I have never once heard of anyone having a child get up in the middle of the night to care for another child. I have heard of people having children regularly assist with younger family members, and I don't think there's anything wrong with it as long as those children still have time to be children and aren't doing all of the childcare. Again, except in the case of the Duggars, I've never heard of children doing most of the childcare for a younger sibling. I'm curious as to where you've actually seen this as I doubt it's very common at all. I was emotionally abused, continuously called names and cursed at...and that is MUCH different from a parent finally screaming "GOD DAMN IT, STOP!" in the supermarket. When the parent slaps her kid across the face and screams "Stupid Bitch," as happened to me when I was a child and as I saw happening to child in the store once too, that's abuse. Kids need to be treated like people, but your article just came across the wrong way.

Posted on 07/12/2008 at 7:07:48 PM

 
I was referring to childrent that are REQUIRED to get up in the middle of the night and take care of younger siblings. Children who are REQUIRED to regularly change diapers, feed bottles and prepare food for younger siblings as free nannies. Yelling at children is one thing. To continuously call children curse words and deragatory names is what I was talking about. There needs to be a middle ground instead of kids being treated as property. Why is child abuse of any type tolerated and accepted in our society to the point that so many people are standing and defending it? Just because there are no physical marks or requirement for a doctor's care, then it is not abuse? Great discussion!

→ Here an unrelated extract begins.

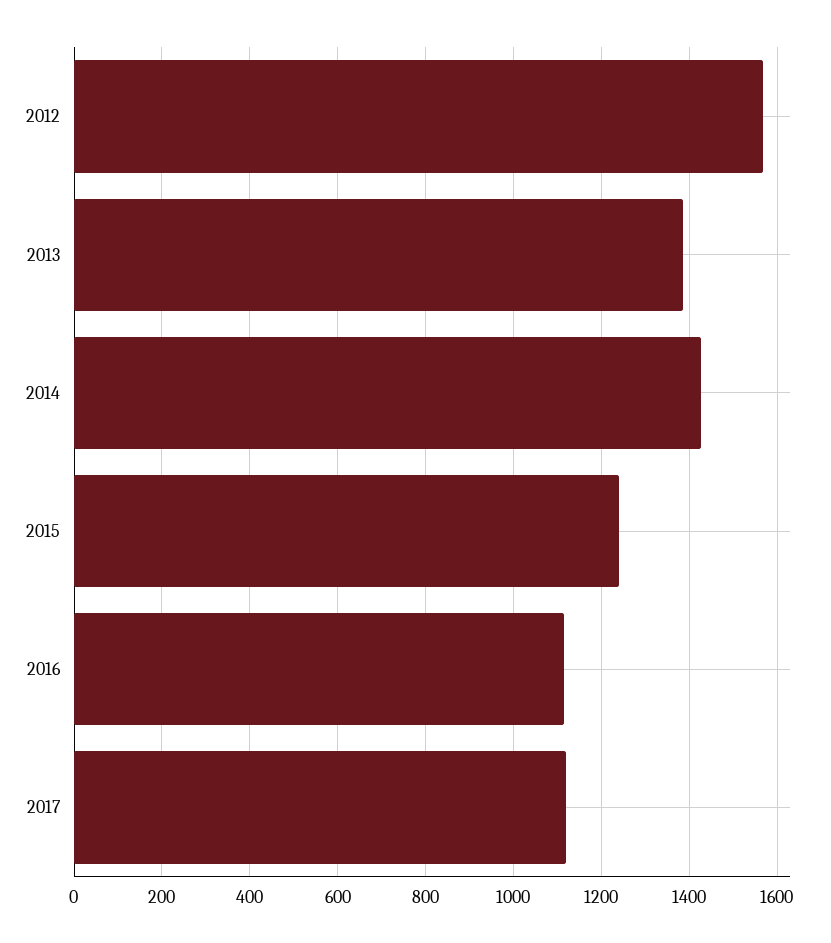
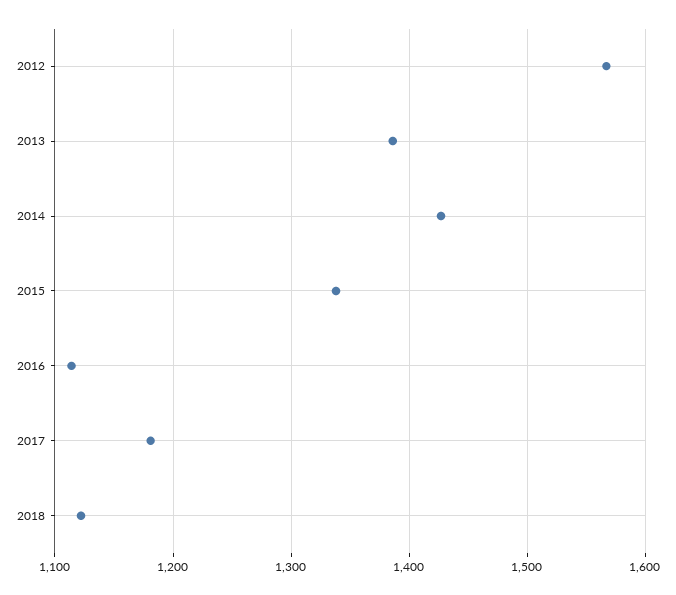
2015: 1240 -> 1340
2017: 1120 -> 1180
2018: none -> 1120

Posted on 07/12/2008 at 7:07:34 PM

 
By the way, my oldest helps out with my youngest because he WANTS to. We are staying right now with his grandmother and uncles, who are a few years older than him. We do ask them to help out with the kids on occasion. It's not child slavery to ask an 8 year old to take 20 minutes to give a sibling a bottle so that mom can shower for the first time in 3 days, eat a warm meal (finally), take care of another child, or god, just sit outside and have a phone conversation with an friend. Oh wait, I forgot, the needs of parents don't matter because parenting is all about meeting every one of your child's wants and letting them play all the time, because if you ask them to help contribute to the family's well-being by sacrificing 20 minutes of play, you are a slave driver. Give me a break.